# Industry News: Major Nikon announcements are happening tonight



## Canon Rumors Guy (Feb 11, 2020)

> According to Nikon Rumors, Nikon has major announcements lined up for tonight.
> Nikon will officially announce two lenses for the Z mount, a 24mm f/1.8 and a 24-200mm f/??-6.3.
> Along with the new Z mount lenses, Nikon will finally announce their flagship D6 DSLR that they teased last year.
> 
> ...



Continue reading...


----------



## Jack Douglas (Feb 11, 2020)

Canon and Nikon head to head. Interesting comparison.

Jack


----------



## BeenThere (Feb 11, 2020)

One stop improved high ISO. I guess physics is not dead ended yet.


----------



## Gazwas (Feb 11, 2020)

2020 is shaping up to be an exciting year for photographers.
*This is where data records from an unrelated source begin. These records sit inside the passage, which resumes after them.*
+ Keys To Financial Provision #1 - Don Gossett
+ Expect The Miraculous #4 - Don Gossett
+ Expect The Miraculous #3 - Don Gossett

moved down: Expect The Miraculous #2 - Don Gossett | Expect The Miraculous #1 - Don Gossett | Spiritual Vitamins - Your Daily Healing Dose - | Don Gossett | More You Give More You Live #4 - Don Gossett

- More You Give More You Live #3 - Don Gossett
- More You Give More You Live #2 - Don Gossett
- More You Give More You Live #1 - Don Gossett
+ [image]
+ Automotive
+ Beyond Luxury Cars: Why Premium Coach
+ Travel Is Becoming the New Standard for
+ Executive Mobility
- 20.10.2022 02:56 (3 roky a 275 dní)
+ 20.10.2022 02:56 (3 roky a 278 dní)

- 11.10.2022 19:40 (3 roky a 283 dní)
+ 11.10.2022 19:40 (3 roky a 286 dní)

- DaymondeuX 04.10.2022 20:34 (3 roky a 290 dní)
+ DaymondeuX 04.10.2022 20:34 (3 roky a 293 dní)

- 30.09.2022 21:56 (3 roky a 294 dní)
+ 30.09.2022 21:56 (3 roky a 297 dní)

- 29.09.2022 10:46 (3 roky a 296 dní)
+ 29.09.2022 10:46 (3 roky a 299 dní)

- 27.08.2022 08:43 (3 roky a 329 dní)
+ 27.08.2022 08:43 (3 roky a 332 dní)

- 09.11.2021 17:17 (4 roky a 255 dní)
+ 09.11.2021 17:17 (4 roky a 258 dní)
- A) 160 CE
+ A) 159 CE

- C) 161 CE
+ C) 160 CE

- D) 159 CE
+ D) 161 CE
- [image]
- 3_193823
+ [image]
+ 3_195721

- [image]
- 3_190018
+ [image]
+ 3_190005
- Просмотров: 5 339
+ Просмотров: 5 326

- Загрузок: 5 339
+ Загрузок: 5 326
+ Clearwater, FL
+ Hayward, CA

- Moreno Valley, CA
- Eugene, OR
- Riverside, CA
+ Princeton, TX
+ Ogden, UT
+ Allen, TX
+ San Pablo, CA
We just need some good Sony stuff to be announced now.


----------



## Deleted member 381342 (Feb 11, 2020)

Gazwas said:


> 2020 is shaping up to be exciting year for photographers. We just need some good Sony stuff to be announced now.



Maybe they’ll come with their own pro body and get CFE on the go.


----------



## blackcoffee17 (Feb 11, 2020)

BeenThere said:


> One stop improved high ISO. I guess physics is not dead ended yet.



Hard to believe. Maybe in jpeg only, thanks for better processing.


----------



## Joules (Feb 11, 2020)

BeenThere said:


> One stop improved high ISO. I guess physics is not dead ended yet.


I don't think Canon and Nikon made a deal with the devil to defeat physics. For example, Canon's claim about the 1 stop improvement in the 1DX III vs the 1DX II seems to come down mostly to clever processesing and will likely be less significant if RAW files are edited on a PC:

"• New 20.1MP, Canon CMOS sensor
As mentioned above, new sensor architecture *attacks* high-ISO noise *at the pixel level*, meaning less noise before brightness signals ever reach the primary processor.
• New DIGIC X processor
Faster processing, handling even more *noise-reduction calculations and algorithms *for every still image *processed in-camera*…this applies to video, as well. The advanced noise reduction processing at the sensor is especially effective at the default ISO range, which again extends to ISO 102,400."

Quote from the white paper page 42.

Dynamic range at higher ISOs can still be enhanced though, I'm curious what we'll see there from both Canon and Nikon.


----------



## PureClassA (Feb 11, 2020)

Gazwas said:


> We just need some good Sony stuff to be announced now.



One of these days Sony might actually get to do that...   (Don't start with me, people. These are the jokes. laugh or go home.)


----------



## Optics Patent (Feb 11, 2020)

Nothing at all to make me regret dropping Nikon for Canon late last year...


----------



## Jim Corbett (Feb 11, 2020)

Gazwas said:


> 2020 is shaping up to be an exciting year for photographers. We just need some good Sony stuff to be announced now.


The rumors are the PS5 will support PS4 games...


----------



## PureClassA (Feb 11, 2020)

Jim Corbett said:


> The rumors are the PS5 will support PS4 games...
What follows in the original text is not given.